COVID-19 cases disrupted the reopening of two Alberta schools on Tuesday, but Premier Jason Kenney said his government has accepted that such infections are inevitable and don’t warrant closing down all classrooms.
“We’ve always said that there will be infections in the schools,’’ he said.
“It’s inevitable given the reality of the viral spread and that’s why we’ve put in place a number of protocols based on the scientific advice of our chief medical officer of health in consultation with superintendents and school boards.
“We believe it’s a strong plan and we’ll make future adjustments as necessary. We’re all learning through this as we go.’’
Meadows Ridge School in Okotoks, south of Calgary, did not open as planned after a staff member was diagnosed with COVID-19.
Principal Rebecca Forchuk and Foothills School Division Supt. Chris Fuzessy wrote in a letter Monday that the staff member was last in the school at noon on Friday and that symptoms began that evening. Officials learned of the positive test result at 6 p.m. Monday.
“While Alberta Health Services has indicated the school is safe to remain open, due to the late hour and to allow public health time to complete their contact tracing, we are delaying the start of school for some Meadow Ridge families,’’ they wrote.

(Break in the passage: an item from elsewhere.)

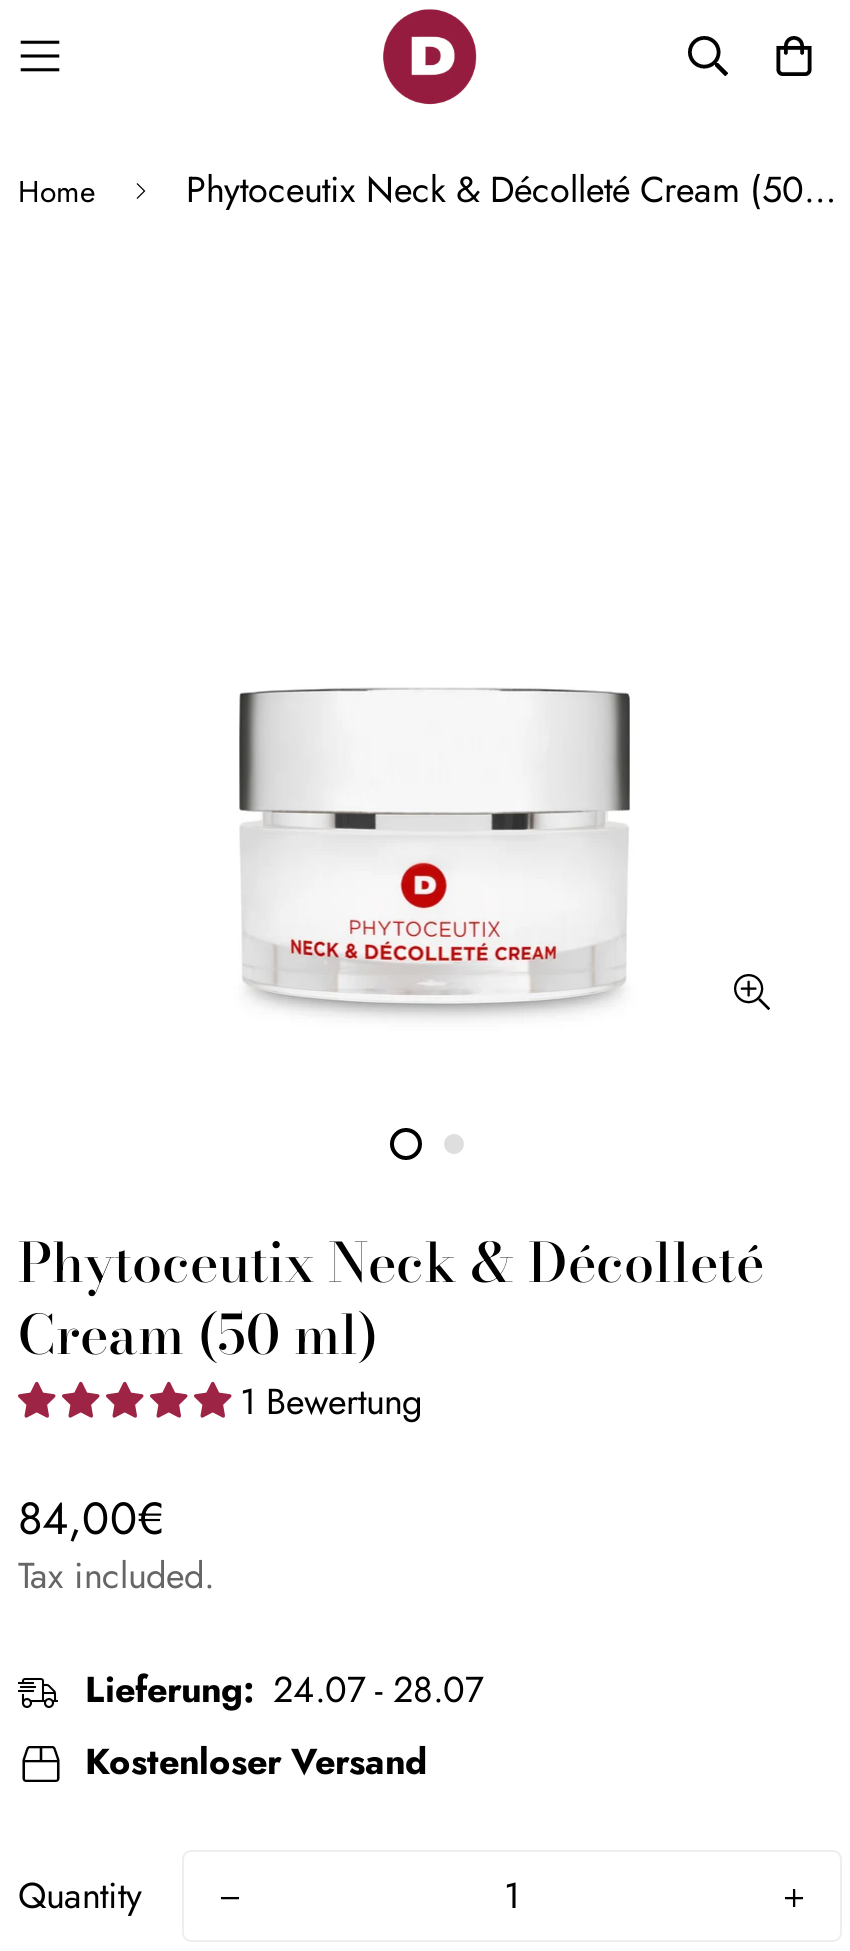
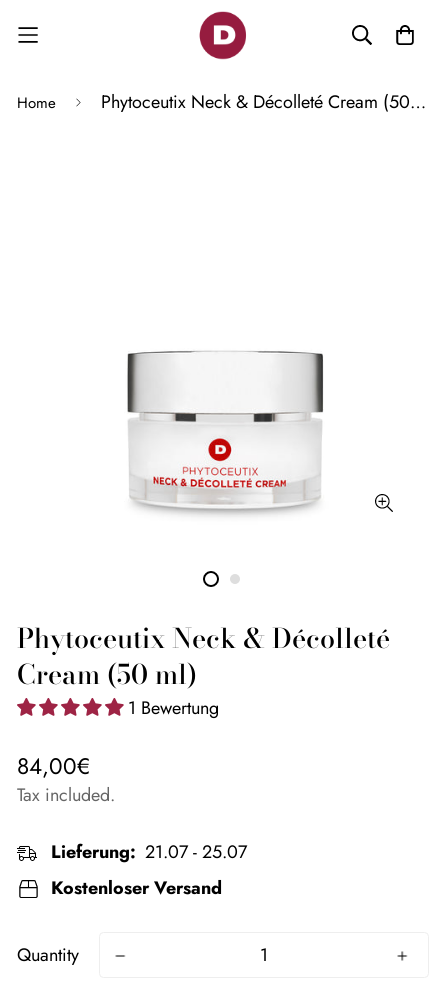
- Lieferung: 24.07 - 28.07
+ Lieferung: 21.07 - 25.07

Contact tracing was complete by 10:30 p.m., said school division spokeswoman Candace Denison.
The school said it would inform parents whose children were to start classes Tuesday of their new staggered entry dates once available.
Canyon Meadows School in Calgary opened as planned, but the principal, assistant principal and administrative secretary were forced into a 14-day quarantine after someone at the school tested positive for the novel coronavirus.
In a letter to parents, principal Bobbie Schmidt said it’s believed exposure happened a week ago and that a retired, experienced principal would be on site while the others isolate.
Alberta chief medical officer Dr. Deena Hinshaw said Monday that she was notified over the weekend of a “small number’’ of schools with COVID-19 cases or exposures in staff, but she did not elaborate.
The Peace River School Division, northwest of Edmonton, posted a notice on its website saying it was delaying the start of its school year until after Labour Day to give teachers more time to get used to safety protocols, plan for at-home learning and to ensure there are enough caretakers and supplies in schools.